- Opening Delimiter -

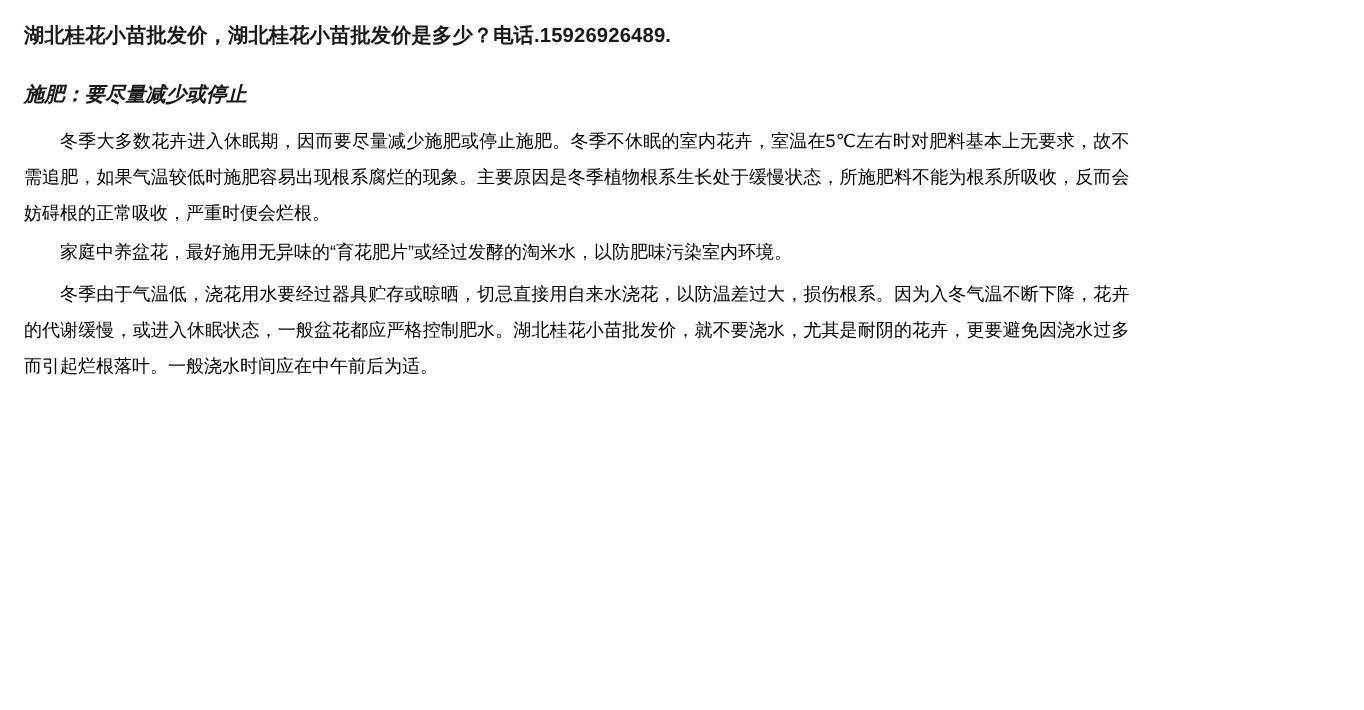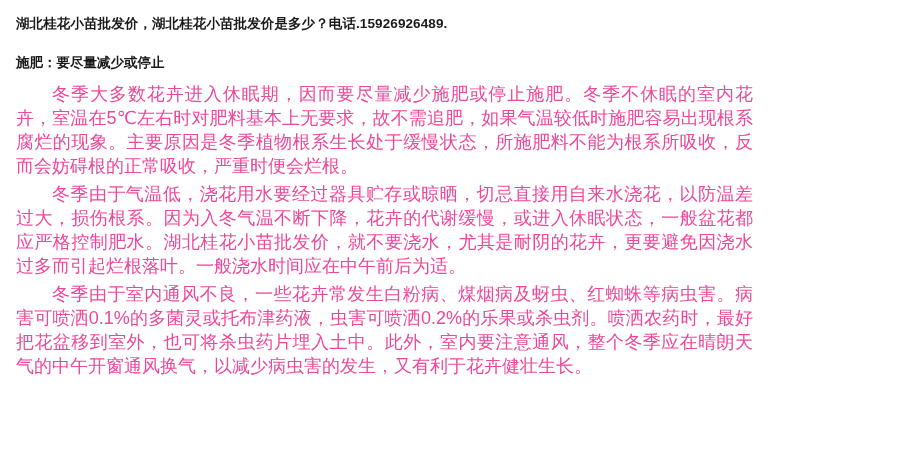--- a/index.html
+++ b/index.html
@@ -38,6 +38,7 @@
     color: #1a1a1a;
     line-height: 22px;
     margin: 14px 0 8px 0;
+    font-style: italic;
   }
   .para {
     font-size: 18px;

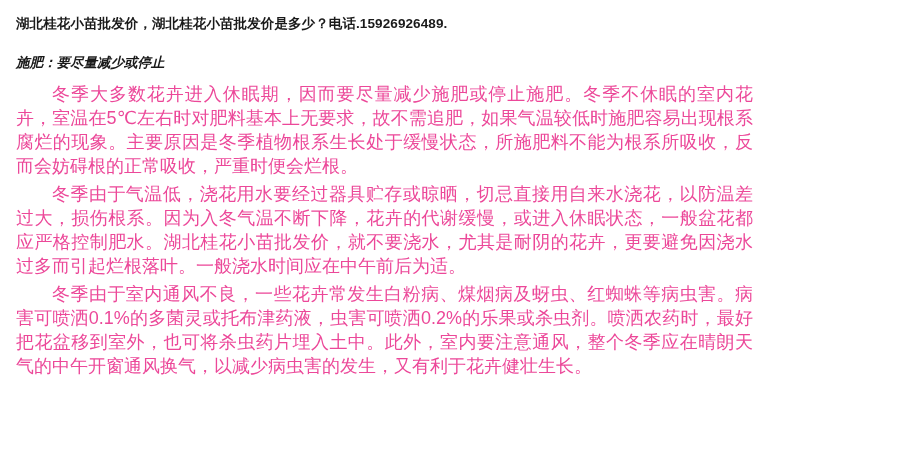--- a/index.html
+++ b/index.html
@@ -41,9 +41,9 @@
     font-style: italic;
   }
   .para {
-    font-size: 18px;
+    font-size: 12px;
     line-height: 24px;
-    color: #ec4899;
+    color: #000000;
     text-align: justify;
     text-justify: inter-ideograph;
     margin: 0 0 2px 0;

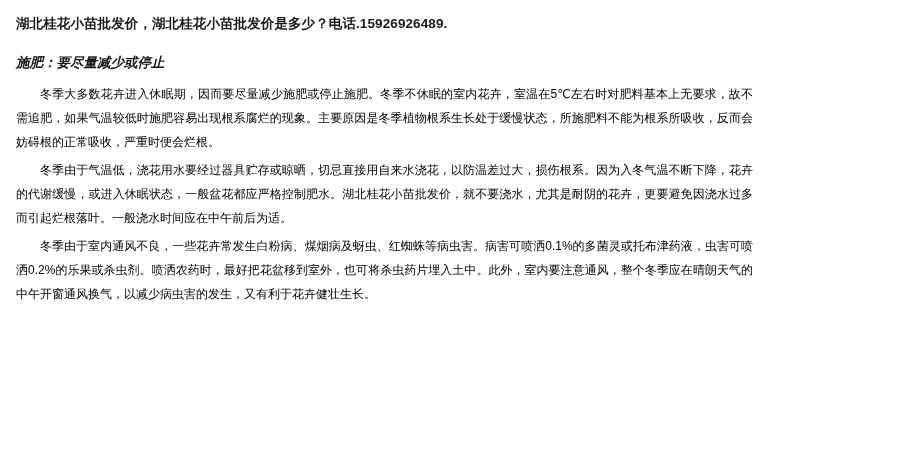--- a/index.html
+++ b/index.html
@@ -60,6 +60,7 @@
   <div class="section">
     <h2 class="section-heading">施肥：要尽量减少或停止</h2>
     <p class="para">冬季大多数花卉进入休眠期，因而要尽量减少施肥或停止施肥。冬季不休眠的室内花卉，室温在5℃左右时对肥料基本上无要求，故不需追肥，如果气温较低时施肥容易出现根系腐烂的现象。主要原因是冬季植物根系生长处于缓慢状态，所施肥料不能为根系所吸收，反而会妨碍根的正常吸收，严重时便会烂根。</p>
+    <p class="para">家庭中养盆花，最好施用无异味的“育花肥片”或经过发酵的淘米水，以防肥味污染室内环境。</p>
   </div>
 
   <div class="section">

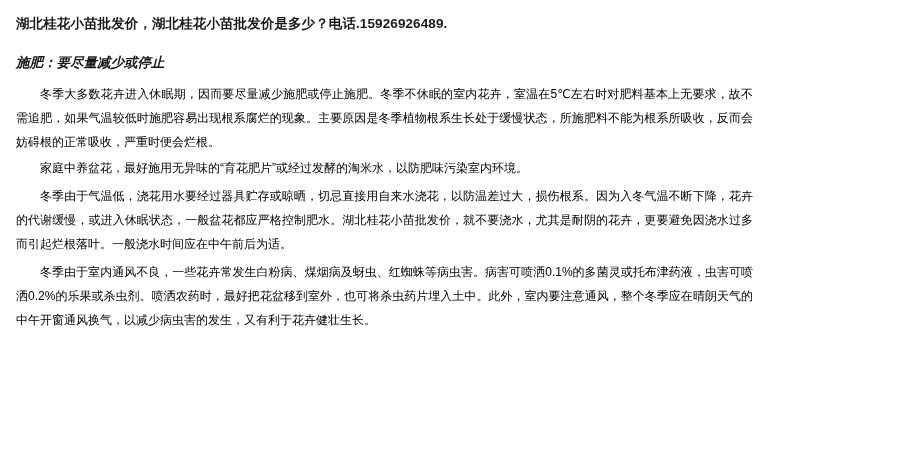--- a/index.html
+++ b/index.html
@@ -68,7 +68,6 @@
   </div>
 
   <div class="section">
-    <p class="para">冬季由于室内通风不良，一些花卉常发生白粉病、煤烟病及蚜虫、红蜘蛛等病虫害。病害可喷洒0.1%的多菌灵或托布津药液，虫害可喷洒0.2%的乐果或杀虫剂。喷洒农药时，最好把花盆移到室外，也可将杀虫药片埋入土中。此外，室内要注意通风，整个冬季应在晴朗天气的中午开窗通风换气，以减少病虫害的发生，又有利于花卉健壮生长。</p>
   </div>
 
 </div>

- Closing Delimiter -

Exercise description: Go through the listing above and quote it exactly, apart from its images.

Output for this task:
--- a/index.html
+++ b/index.html
@@ -38,6 +38,7 @@
     color: #1a1a1a;
     line-height: 22px;
     margin: 14px 0 8px 0;
+    font-style: italic;
   }
   .para {
     font-size: 18px;

--- a/index.html
+++ b/index.html
@@ -41,9 +41,9 @@
     font-style: italic;
   }
   .para {
-    font-size: 18px;
+    font-size: 12px;
     line-height: 24px;
-    color: #ec4899;
+    color: #000000;
     text-align: justify;
     text-justify: inter-ideograph;
     margin: 0 0 2px 0;

--- a/index.html
+++ b/index.html
@@ -60,6 +60,7 @@
   <div class="section">
     <h2 class="section-heading">施肥：要尽量减少或停止</h2>
     <p class="para">冬季大多数花卉进入休眠期，因而要尽量减少施肥或停止施肥。冬季不休眠的室内花卉，室温在5℃左右时对肥料基本上无要求，故不需追肥，如果气温较低时施肥容易出现根系腐烂的现象。主要原因是冬季植物根系生长处于缓慢状态，所施肥料不能为根系所吸收，反而会妨碍根的正常吸收，严重时便会烂根。</p>
+    <p class="para">家庭中养盆花，最好施用无异味的“育花肥片”或经过发酵的淘米水，以防肥味污染室内环境。</p>
   </div>
 
   <div class="section">

--- a/index.html
+++ b/index.html
@@ -68,7 +68,6 @@
   </div>
 
   <div class="section">
-    <p class="para">冬季由于室内通风不良，一些花卉常发生白粉病、煤烟病及蚜虫、红蜘蛛等病虫害。病害可喷洒0.1%的多菌灵或托布津药液，虫害可喷洒0.2%的乐果或杀虫剂。喷洒农药时，最好把花盆移到室外，也可将杀虫药片埋入土中。此外，室内要注意通风，整个冬季应在晴朗天气的中午开窗通风换气，以减少病虫害的发生，又有利于花卉健壮生长。</p>
   </div>
 
 </div>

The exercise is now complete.